The delete should be:
DELETE FROM tbl_OldTableName WHERE id in (SELECT id FROM tbl_NewTableName)
Excuse my syntax, I'm jumping between engines but you get the idea.
A cleaner representation of what some other answers have hinted at:
DELETE sourceTable
OUTPUT DELETED.*
INTO destTable (Comma, separated, list, of, columns)
WHERE <conditions (if any)>
Yes it is. First INSERT + SELECT and then DELETE orginals.

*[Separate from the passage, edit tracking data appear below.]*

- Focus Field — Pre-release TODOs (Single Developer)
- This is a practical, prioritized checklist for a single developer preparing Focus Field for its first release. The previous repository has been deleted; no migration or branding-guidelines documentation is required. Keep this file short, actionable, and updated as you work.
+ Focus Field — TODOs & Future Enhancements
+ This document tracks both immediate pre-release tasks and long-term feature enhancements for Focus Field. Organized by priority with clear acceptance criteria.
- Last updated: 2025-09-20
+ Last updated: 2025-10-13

INSERT INTO Table2 (UserName,Password)
SELECT UserName,Password FROM Table1 WHERE UserName='X' AND Password='X'
then delete orginals
DELETE FROM Table1 WHERE UserName='X' AND Password='X'
you may want to preserve UserID or someother primary key, then you can use IDENTITY INSERT to preserve the key.
see more on SET IDENTITY_INSERT on MSDN
You should be able to with a subquery in the INSERT statement.

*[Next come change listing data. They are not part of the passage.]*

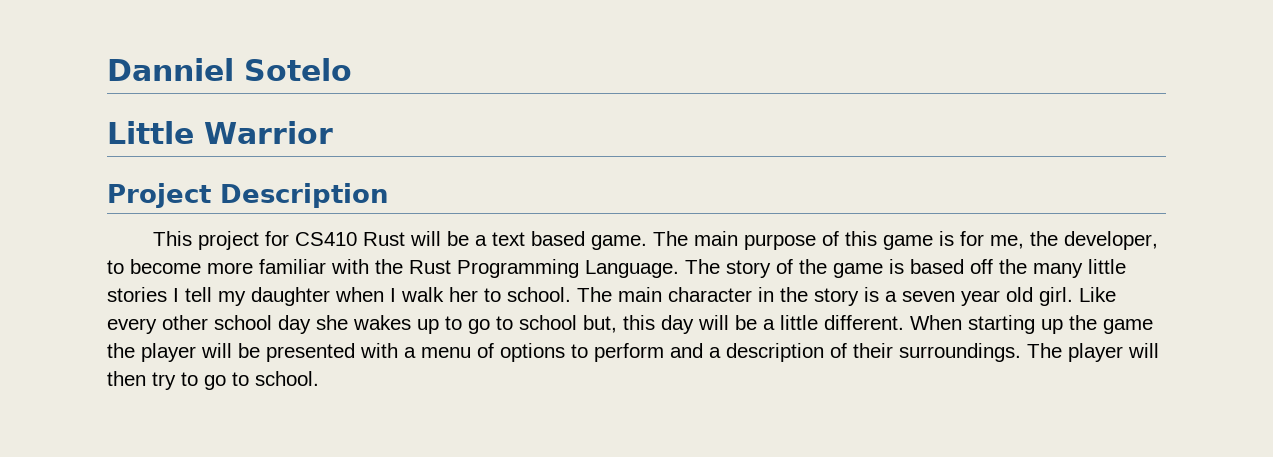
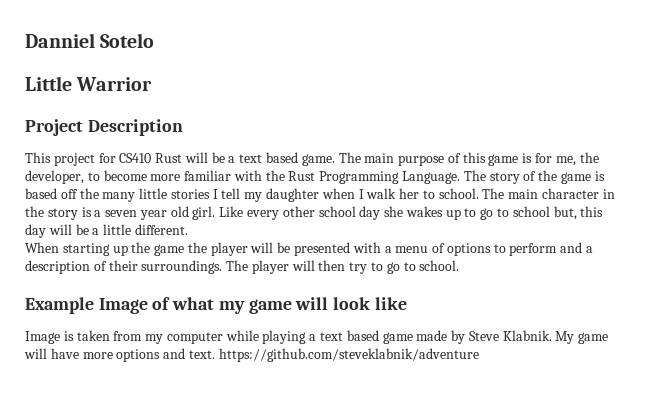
- Like every other school day she wakes up to go to school but, this day will be a little different. When starting up the game the player will be presented with a menu of options to perform and a description of their surroundings.
+ Like every other school day she wakes up to go to school but, this day will be a little different.
+ When starting up the game the player will be presented with a menu of options to perform and a description of their surroundings.
+ Example Image of what my game will look like
+ Image is taken from my computer while playing a text based game made by Steve Klabnik. My game will have more options and text. https://github.com/steveklabnik/adventure

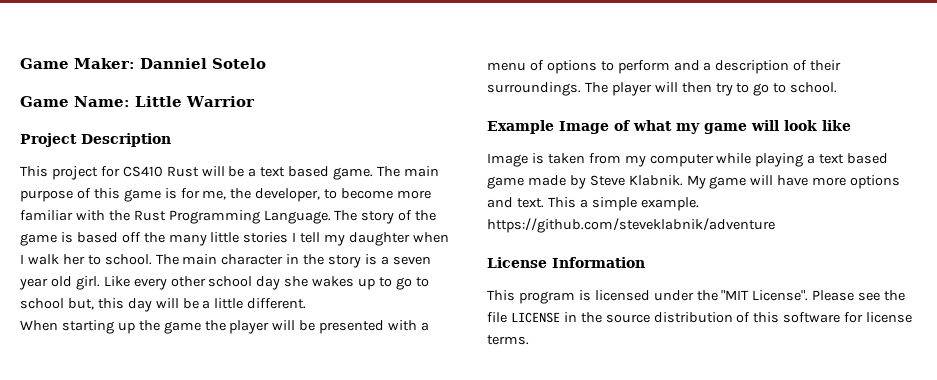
- Danniel Sotelo
+ Game Maker: Danniel Sotelo
- Little Warrior
+ Game Name: Little Warrior
- My game will have more options and text. https://github.com/steveklabnik/adventure
+ My game will have more options and text. This a simple example. https://github.com/steveklabnik/adventure
+ License Information
+ This program is licensed under the "MIT License". Please see the file LICENSE in the source distribution of this software for license terms.

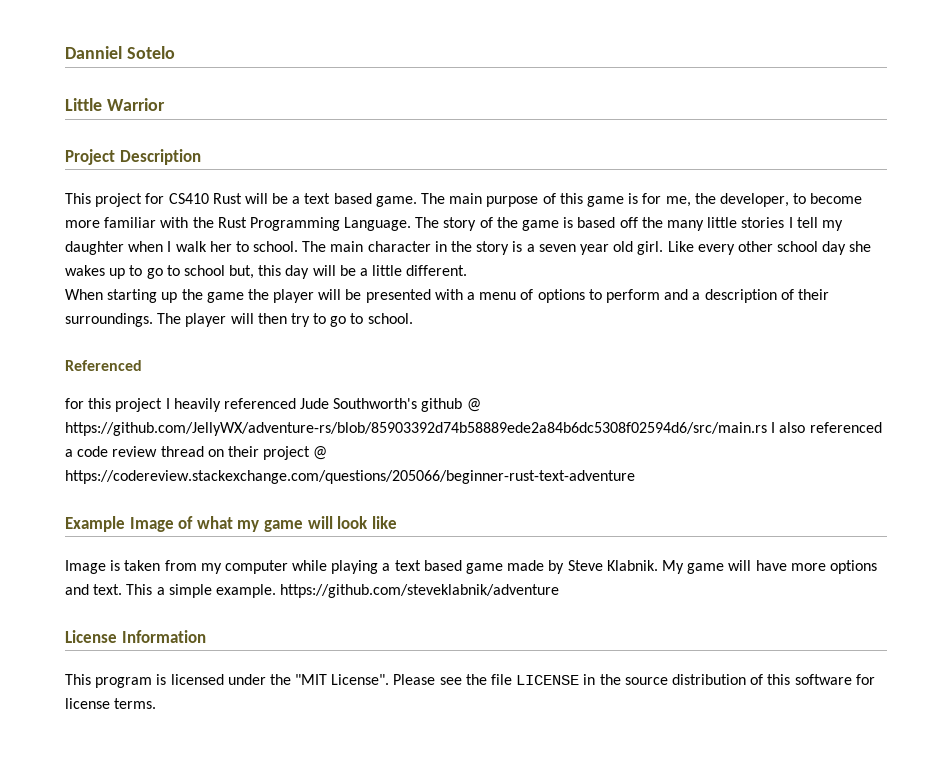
- Game Maker: Danniel Sotelo
+ Danniel Sotelo
- Game Name: Little Warrior
+ Little Warrior
+ Referenced
+ for this project I heavily referenced Jude Southworth's github @ https://github.com/JellyWX/adventure-rs/blob/85903392d74b58889ede2a84b6dc5308f02594d6/src/main.rs I also referenced a code review thread on their project @ https://codereview.stackexchange.com/questions/205066/beginner-rust-text-adventure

INSERT INTO table1(column1, column2) SELECT column1, column2 FROM table2 WHERE ...;
followed by deleting from table1.
Remember to run it as a single transaction so that if anything goes wrong you can roll the entire operation back.
Use this single sql statement which is safe no need of commit/rollback with multiple statements.
INSERT Table2 (
username,password
) SELECT username,password
FROM (
DELETE Table1
OUTPUT
DELETED.username,
DELETED.password
WHERE username = 'X' and password = 'X'
) AS RowsToMove ;
Works on SQL server make appropriate changes for MySql
Try this
INSERT INTO TABLE2 (Cols...) SELECT Cols... FROM TABLE1 WHERE Criteria
Then
DELETE FROM TABLE1 WHERE Criteria
You could try this:
SELECT * INTO tbl_NewTableName
FROM tbl_OldTableName
WHERE Condition1=#Condition1Value
Then run a simple delete:
DELETE FROM tbl_OldTableName
WHERE Condition1=#Condition1Value
You may use "Logical Partitioning" to switch data between tables:
By updating the Partition Column, data will be automatically moved to the other table:
here is the sample:
CREATE TABLE TBL_Part1
(id INT NOT NULL,
val VARCHAR(10) NULL,
PartitionColumn VARCHAR(10) CONSTRAINT CK_Part1 CHECK(PartitionColumn = 'TBL_Part1'),
CONSTRAINT TBL_Part1_PK PRIMARY KEY(PartitionColumn, id)
);
CREATE TABLE TBL_Part2
(id INT NOT NULL,
val VARCHAR(10) NULL,
PartitionColumn VARCHAR(10) CONSTRAINT CK_Part2 CHECK(PartitionColumn = 'TBL_Part2'),
CONSTRAINT TBL_Part2_PK PRIMARY KEY(PartitionColumn, id)
);
GO
CREATE VIEW TBL(id, val, PartitionColumn)
WITH SCHEMABINDING
AS
SELECT id, val, PartitionColumn FROM dbo.TBL_Part1
UNION ALL
SELECT id, val, PartitionColumn FROM dbo.TBL_Part2;
GO
--Insert sample to TBL ( will be inserted to Part1 )
INSERT INTO TBL
VALUES(1, 'rec1', 'TBL_Part1');
INSERT INTO TBL
VALUES(2, 'rec2', 'TBL_Part1');
GO
--Query sub table to verify
SELECT * FROM TBL_Part1
GO
--move the data to table TBL_Part2 by Logical Partition switching technique
UPDATE TBL
SET
PartitionColumn = 'TBL_Part2';
GO
--Query sub table to verify
SELECT * FROM TBL_Part2
Here is how do it with single statement
WITH deleted_rows AS (
DELETE FROM source_table WHERE id = 1
RETURNING *
)
INSERT INTO destination_table
SELECT * FROM deleted_rows;
EXAMPLE:
postgres=# select * from test1 ;
id | name
----+--------
1 | yogesh
2 | Raunak
3 | Varun
(3 rows)
postgres=# select * from test2;
id | name
----+------
(0 rows)
postgres=# WITH deleted_rows AS (
postgres(# DELETE FROM test1 WHERE id = 1
postgres(# RETURNING *
postgres(# )
postgres-# INSERT INTO test2
postgres-# SELECT * FROM deleted_rows;
INSERT 0 1
postgres=# select * from test2;
id | name
----+--------
1 | yogesh
(1 row)
postgres=# select * from test1;
id | name
----+--------
2 | Raunak
3 | Varun
If the two tables use the same ID or have a common UNIQUE key:
1) Insert the selected record in table 2
INSERT INTO table2 SELECT * FROM table1 WHERE (conditions)
2) delete the selected record from table1 if presents in table2
DELETE FROM table1 as A, table2 as B WHERE (A.conditions) AND (A.ID = B.ID)
It will create a table and copy all the data from old table to new table
SELECT * INTO event_log_temp FROM event_log
And you can clear the old table data.
DELETE FROM event_log
For some scenarios, it might be the easiest to script out Table1, rename the existing Table1 to Table2 and run the script to recreate Table1.